Repeat only the lines from the one holding "[44,181,53,191] * -> (473, 226) none" down to the last line of the listing below, including both of those lines.
= Beginning of Section =
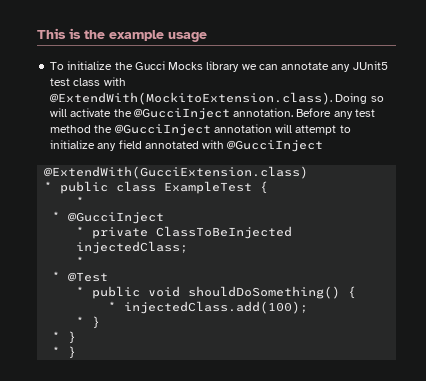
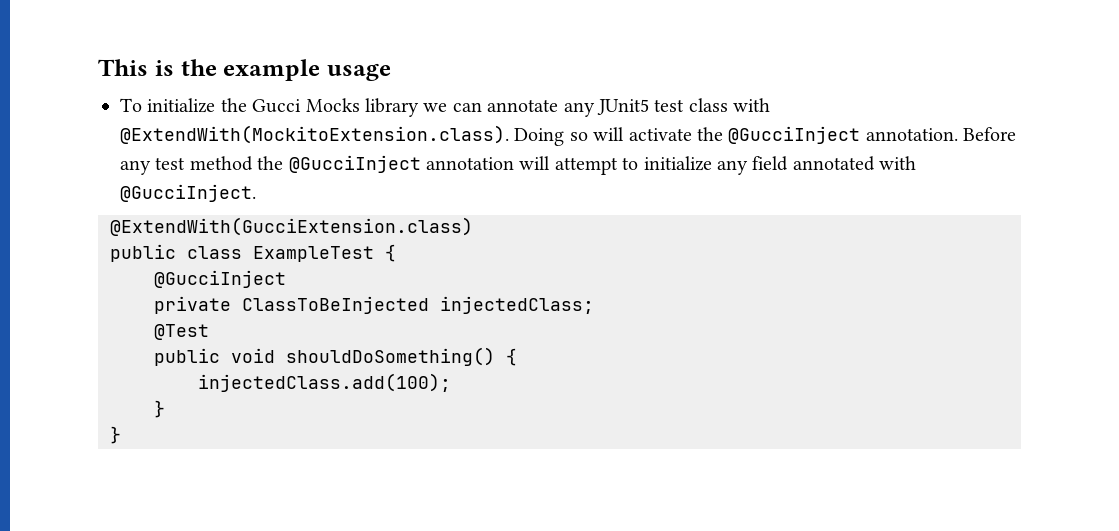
[227,140,324,152] @GucciInject -> [120,184,256,202] @GucciInject.
[44,181,53,191] * -> (473, 226) none
[76,196,85,206] [52,211,165,224] [76,226,85,236] * // * @GucciInject // * -> [154,270,286,288] @GucciInject //
[76,256,85,266] [52,271,61,281] * // * -> (594, 305) none
[76,286,85,296] * -> (209, 332) none
[108,301,117,311] * -> (517, 357) none
[76,316,101,329] [52,331,77,344] [52,346,77,359] * } // * } // * } -> [154,400,165,418] [110,426,121,444] } // }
= End of Section =
**Task solution**.
[44,181,53,191] * -> (473, 226) none
[76,196,85,206] [52,211,165,224] [76,226,85,236] * // * @GucciInject // * -> [154,270,286,288] @GucciInject //
[76,256,85,266] [52,271,61,281] * // * -> (594, 305) none
[76,286,85,296] * -> (209, 332) none
[108,301,117,311] * -> (517, 357) none
[76,316,101,329] [52,331,77,344] [52,346,77,359] * } // * } // * } -> [154,400,165,418] [110,426,121,444] } // }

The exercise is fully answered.